The political signals surrounding the renegotiation were amplified by several other developments during April. These included President Trump’s strong response to the loss of Canadian markets for U.S. dairy exports due to the reintroduction of milk classification in Canada; the imposition of countervailing duties on softwood lumber from Canada; the looming expiry of a suspension agreement preventing antidumping duties on sugar imports from Mexico; and the award on April 27 of World Trade Organization authorization for Mexico to retaliate against $163 million of U.S. imports in the WTO case against U.S. tuna labeling rules.
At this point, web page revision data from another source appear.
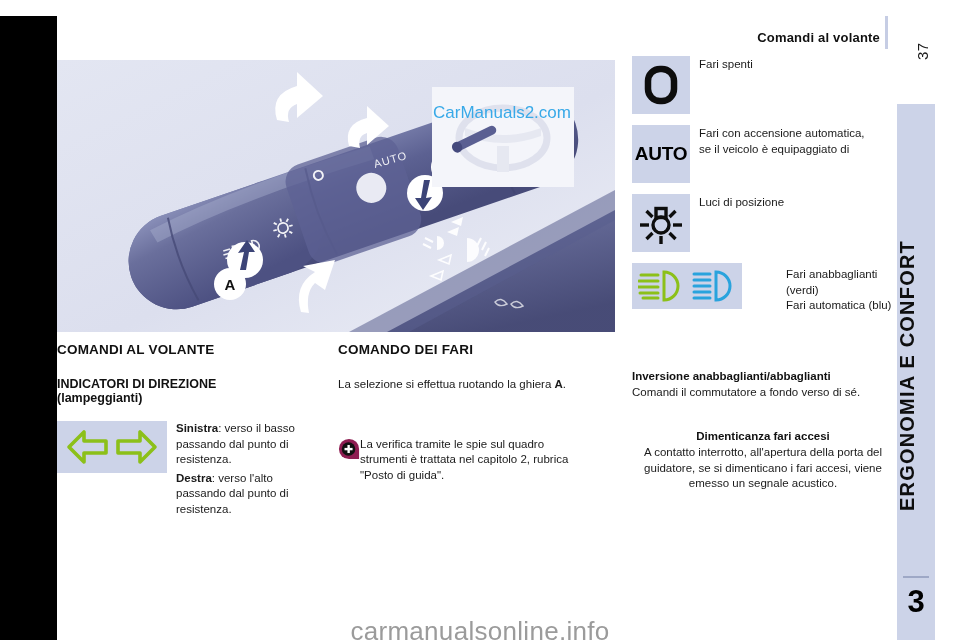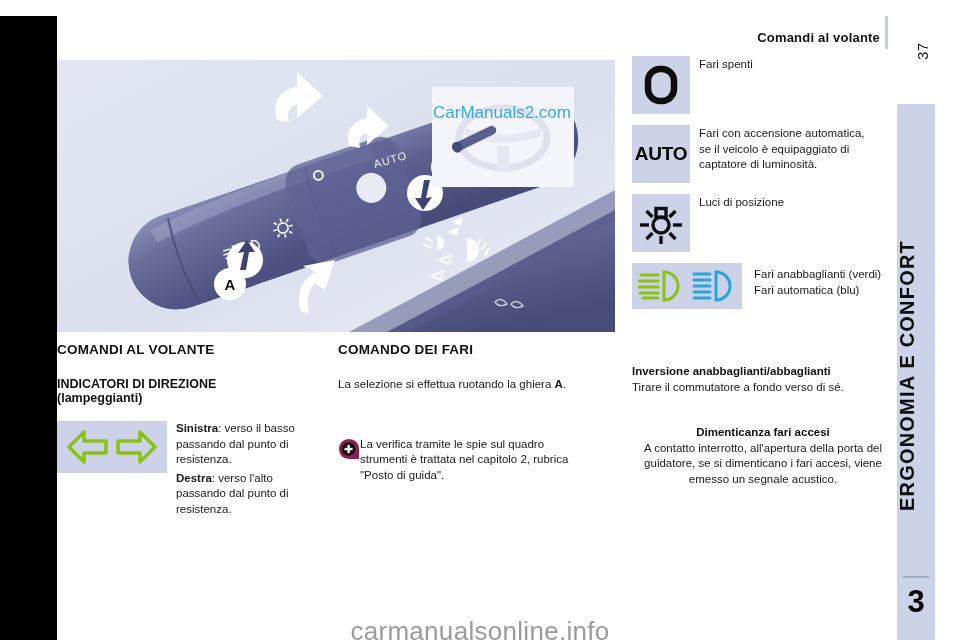--- a/index.html
+++ b/index.html
@@ -346,21 +346,20 @@
       </div>
     </div>
 
     <div class="lt-row">
       <div class="lt-icon">
         <span class="auto-label">AUTO</span>
       </div>
       <div class="lt-txt">
         <p>Fari con accensione automatica,</p>
         <p>se il veicolo è equipaggiato di</p>
-        <p>captatore di luminosità.</p>
       </div>
     </div>
 
     <div class="lt-row">
       <div class="lt-icon">
         <svg width="46" height="46" viewBox="0 0 46 46">
           <g stroke="#0d0d0d" stroke-width="3.4" fill="none" stroke-linecap="butt">
             <circle cx="23" cy="25" r="8"></circle>
             <rect x="18" y="8.5" width="10" height="9" fill="none"></rect>
             <line x1="2" y1="25" x2="11" y2="25"></line>
@@ -371,21 +370,21 @@
             <line x1="8.5" y1="39" x2="14.5" y2="33"></line>
             <line x1="37.5" y1="39" x2="31.5" y2="33"></line>
           </g>
         </svg>
       </div>
       <div class="lt-txt">
         <p>Luci di posizione</p>
       </div>
     </div>
 
-    <div class="lt-row" style="margin-top:6px;">
+    <div class="lt-row" style="margin-top:6px;gap:32px;">
       <div class="lt-icon wide">
         <svg width="46" height="34" viewBox="0 0 46 34">
           <g stroke="#8cc019" stroke-width="3" fill="none" stroke-linecap="round">
             <path d="M26 3 A14 14 0 0 1 26 31 Z" stroke-width="3"></path>
             <line x1="3" y1="6" x2="20" y2="6"></line>
             <line x1="1" y1="12" x2="20" y2="12"></line>
             <line x1="0" y1="18" x2="20" y2="18"></line>
             <line x1="2" y1="24" x2="20" y2="24"></line>
             <line x1="5" y1="29" x2="20" y2="29"></line>
           </g>
@@ -402,21 +401,21 @@
         </svg>
       </div>
       <div class="lt-txt" style="margin-left:12px;padding-top:4px;">
         <p>Fari anabbaglianti (verdi)</p>
         <p>Fari automatica (blu)</p>
       </div>
     </div>
 
     <div class="tail-block" style="margin-top:56px;">
       <h3 class="subsub">Inversione anabbaglianti/abbaglianti</h3>
-      <p class="body">Tirare il commutatore a fondo verso di sé.</p>
+      <p class="body">Comandi il commutatore a fondo verso di sé.</p>
     </div>
 
     <div class="tail-block second">
       <h3 class="subsub">Dimenticanza fari accesi</h3>
       <p class="body">A contatto interrotto, all'apertura della porta del guidatore, se si dimenticano i fari accesi, viene emesso un segnale acustico.</p>
     </div>
   </div>
 
   <div class="watermark-bottom">carmanualsonline.info</div>
 

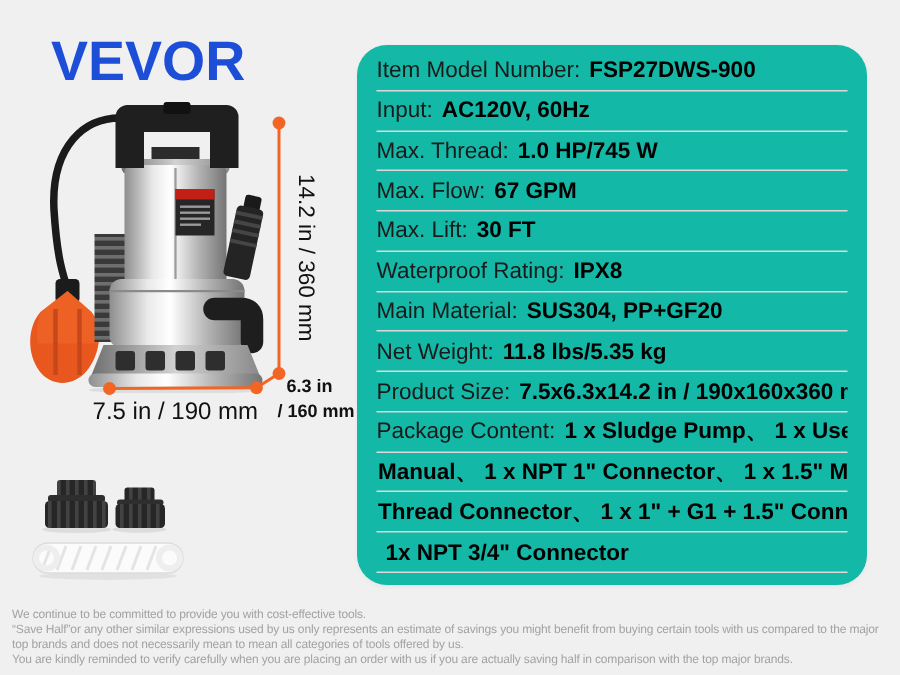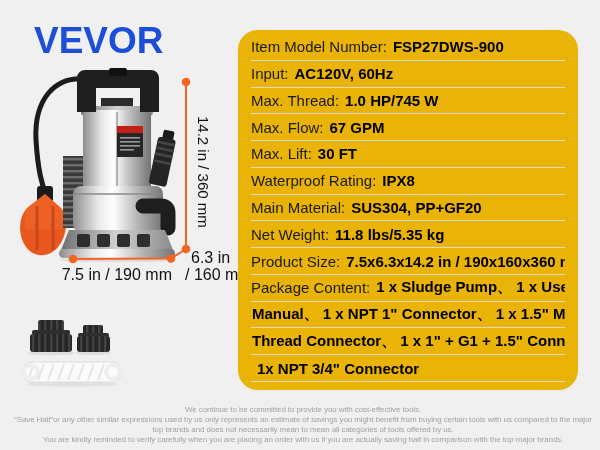--- a/index.html
+++ b/index.html
@@ -28,29 +28,29 @@
     left: 212px; top: 116px;
     font-size: 15px; white-space: nowrap;
     transform: rotate(90deg); transform-origin: 0 0;
   }
   .dim-width {
     left: 52px; top: 266px; width: 120px;
     font-size: 16px; text-align: right; white-space: nowrap;
   }
   .dim-depth {
     left: 185px; top: 249px;
-    font-size: 16px; line-height: 17px; white-space: nowrap;
+    font-size: 12px; line-height: 17px; white-space: nowrap; font-weight: bold;
   }
   .dim-depth .l1 { padding-left: 6px; display: block; }
   .dim-depth .l2 { display: block; }
   
   .spec-panel {
     position: absolute; left: 238px; top: 30px;
     width: 340px; height: 360px;
-    background: #eab308;
+    background: #14b8a6;
     border-radius: 20px;
     padding: 4px 13px 8px 13px;
     display: flex; flex-direction: column;
     box-shadow: 0 1px 3px rgba(0,0,0,0.04);
   }
   .spec-row {
     flex: 1;
     display: flex; align-items: center;
     border-bottom: 1px solid #d9d9d9;
     font-size: 15px; color: #1a1a1a;
@@ -59,21 +59,20 @@
   .spec-label { font-weight: 400; margin-right: 6px; }
   .spec-label:empty { display: none; margin: 0; }
   .spec-value { font-weight: 700; color: #000; text-align: right; }
   .spec-row.cont .spec-value { padding-left: 1px; }
   .spec-row.last .spec-value { padding-left: 6px; }
   
   .footer {
     position: absolute; left: 8px; top: 405px; width: 590px;
     font-size: 8px; line-height: 10px; letter-spacing: -0.1px;
     color: #a2a2a2;
-    text-align: center;
   }
   .footer div { white-space: nowrap; overflow: hidden; }
 </style>
 </head>
 <body>
 
 <div class="logo">VEVOR</div>
 
 <svg class="pump-svg" width="165" height="194" viewBox="0 0 165 194">
   <defs>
The trilateral back and forth on long standing trade irritants reached a crescendo when a report circulated on April 26 that the White House was considering terminating NAFTA by Executive Order. Subsequent conversations among President Trump, Prime Minister Trudeau, and President Peña Nieto confirmed the three governments would renegotiate the agreement. It is clear that the negotiating table, once the three sides engage, will be loaded with a full set of North American trade issues, many of which have been unresolved since the 1980s.
The net result of the Trump administration’s busy April of bilateral engagement is that it has established new structures for dialogue with China and Japan that appear to suit its approach better; has put Korea on notice that the KORUS FTA will be reviewed; and set NAFTA on a path for renegotiation.
With the Senate expected to confirm USTR-designate Robert Lighthizer early in May, the table is set for the Trump administration to move on multiple fronts on trade policy in the coming months.